The project management task is to ensure that a rally takes place on the right date and in the right place. The more people you involve in this forward thinking process, the better the project will be. Not many companies can get everyone involved in the project together to plan the project.

If we tell everyone their part in the project and how their work affects others. The wise project management expert chooses to ask such questions when the project is going well and stays out of sight at other times. Things often don't go according to plan – what's the point of planning?' The plan also provides a yardstick to monitor the project.

As you complete parts of your project, less work needs to be done and therefore the project becomes smaller.

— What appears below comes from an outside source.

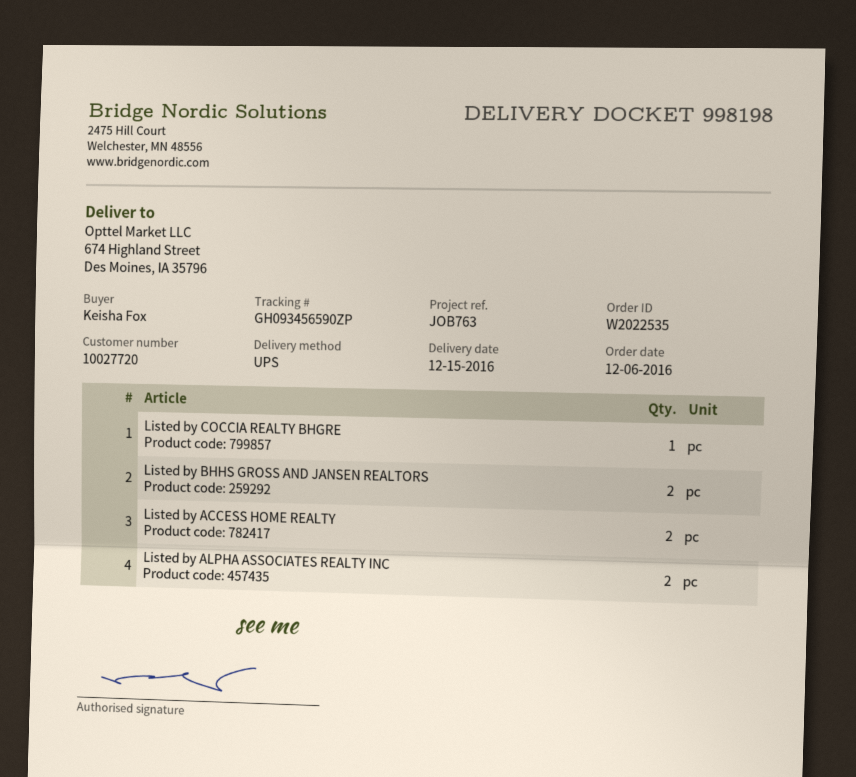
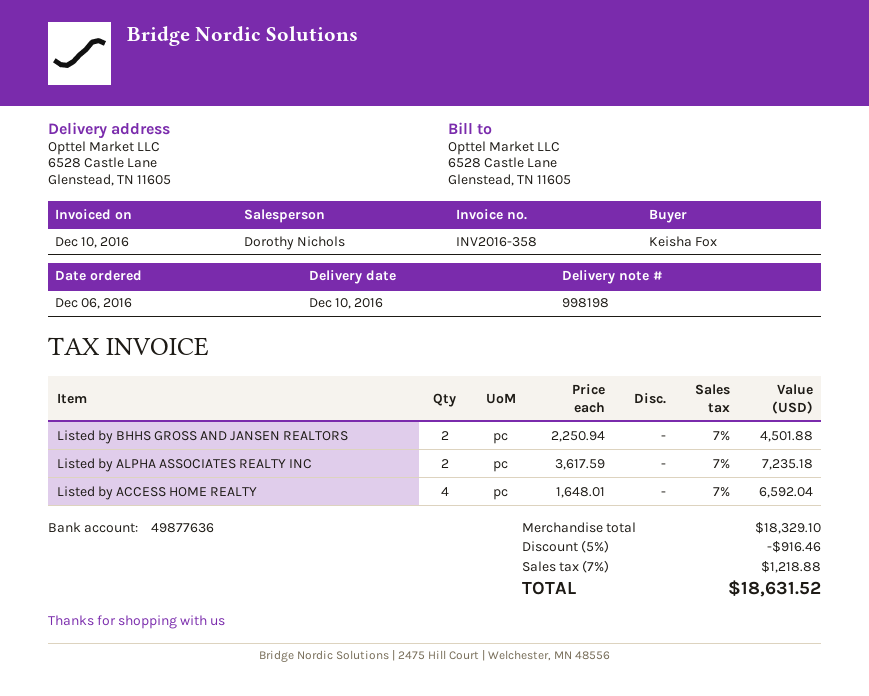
delivery date: 2016-12-15 -> 2016-12-10
ship to: 674 Highland Street, Des Moines, IA 35796 -> 6528 Castle Lane, Glenstead, TN 11605
Listed by COCCIA REALTY BHGRE: 1 -> none
Listed by ACCESS HOME REALTY: 2 -> 4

This chapter takes our hero, the project manager, through a series of steps essential to a good project, and comes out brilliantly at the end. The diligent reader who takes the time to study this short chapter will gain an insight into the true nature of a successful project and will easily and easily become acquainted with a lot of potential. A successful project is one that was completed on time and on budget, and that met the quality standards.

Let's assume you've been assigned as a project manager for a new project that will likely receive approval to proceed soon. We look at what a successful project manager does before a project starts and during the project itself, and how projects are planned.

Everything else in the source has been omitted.